EXO/SAP COCKTAIL                                 5

 MIX AND INCUBATE 37C  15-30 MINS

 INACTIVATE EXO/SAP  BY HEATING 80C FOR 15 MINS

NOTE EXO AND SAP BOTH ACTIVE IN PCR BUFFER

Add single sequencing primer to appropriate volume and run sequencing reaction.

it is excellent...try it

However Mahzabin above says that even the control sequencing sample in the kit is giving poor results so it is possible that there is a problem with either the run parameters or the gel or machine alignment  or even the analysis parameters.

Often though when you see a messy sequence degrading quickly there can be a problem with primer dimer generating a strong signal and using up all of the sequencing reagent . Also if primers can anneal to 2 places or there is some reverse primer present then the two sequences generated will look messy but when the control dna does not sequence it is possible that there is an equipment or analysis problem and sending a .abi file to applied biosystems technical help group has often been useful to me in the past

Maybe you have to perform a spatial calibration on the 3130 instrument. Someone might have openend the detection unit, and thereby moved the capillaries out of its position.

Other possibility is that the capilalliries are broken, so POP is present in your detection unit.

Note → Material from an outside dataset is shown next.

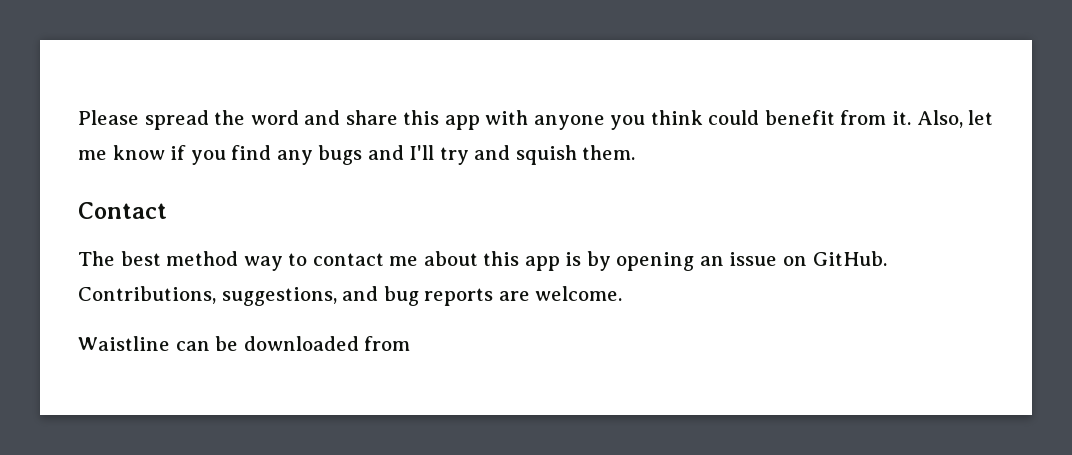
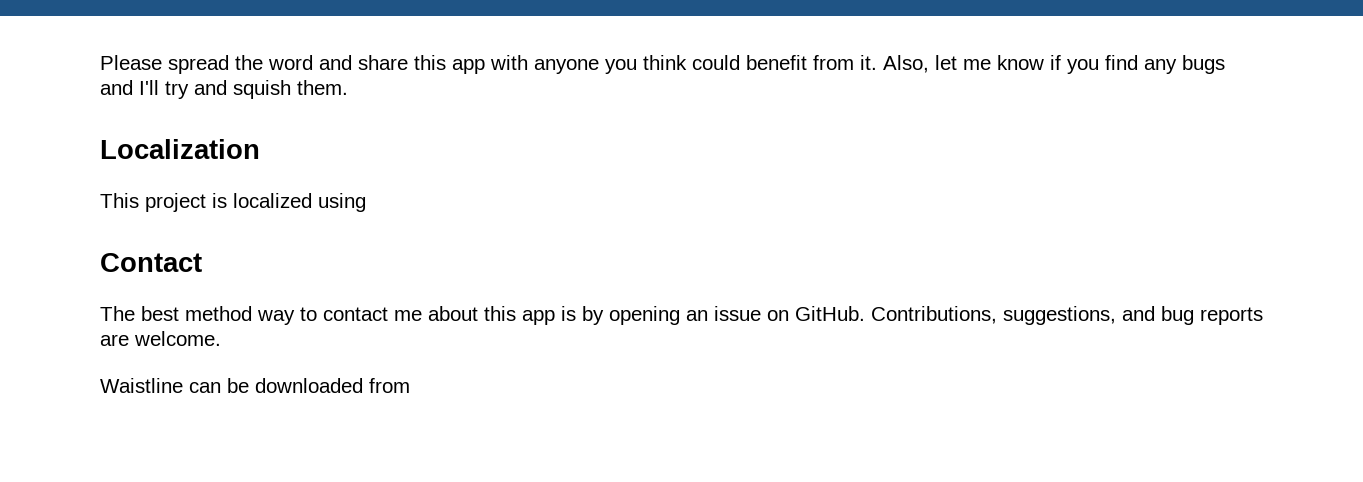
(636, 152) none -> [100,139,260,159] [100,193,366,212] // Localization // This project is localized using

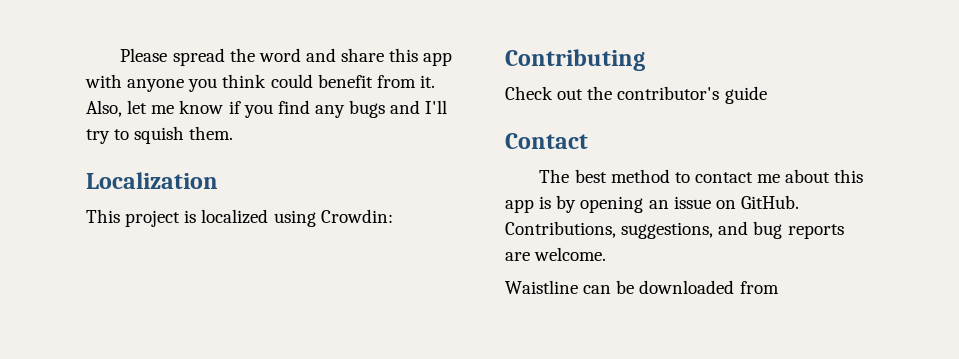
[194,80,227,95] and -> [114,129,130,140] to
(366, 202) none -> [320,209,393,223] [505,49,645,71] [505,86,767,104] Crowdin: // Contributing // Check out the contributor's guide
[257,310,295,325] way -> (670, 176) none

This can happen if you tighten the capillary and the capilaries turn around and get crushed in the detection unit.

Hi Dear PAul,

I really appreciate it, Thank you for all your kidness.

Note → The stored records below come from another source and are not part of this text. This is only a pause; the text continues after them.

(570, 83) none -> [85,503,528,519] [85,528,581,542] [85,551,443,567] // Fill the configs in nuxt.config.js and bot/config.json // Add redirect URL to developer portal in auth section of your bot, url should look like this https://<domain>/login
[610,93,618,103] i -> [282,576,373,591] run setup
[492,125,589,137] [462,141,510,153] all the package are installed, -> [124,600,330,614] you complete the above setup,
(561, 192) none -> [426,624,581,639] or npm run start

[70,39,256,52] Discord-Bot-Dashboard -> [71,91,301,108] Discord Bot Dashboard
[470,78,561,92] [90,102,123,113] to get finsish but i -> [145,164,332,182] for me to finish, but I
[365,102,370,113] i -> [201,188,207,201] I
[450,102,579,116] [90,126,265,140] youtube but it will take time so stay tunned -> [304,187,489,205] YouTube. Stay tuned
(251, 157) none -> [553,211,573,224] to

I think it depends on the software you use to visualise the electropherograms. Sometimes certains softwares such as Sequencher de-colour the peaks when they are below a certain threshold of peak quality. Overall, the sequencing hasn't worked neatly.

Hi Martin,

Thanks. I have performed the spatial calibration after getting this type of peaks. And here is the outcome of spatial calibration. 

So now you performed a new calibrartion did you accept this calibration? If you accept this, the new settings will be applied in your next runs, so runs after this calibration should perform better.

Did you also look inside the detector wether there is no dirt inside, you can can use a N2 spray container to blow out any dust. 

You have to do a new spatial calibration after you have opened the detector.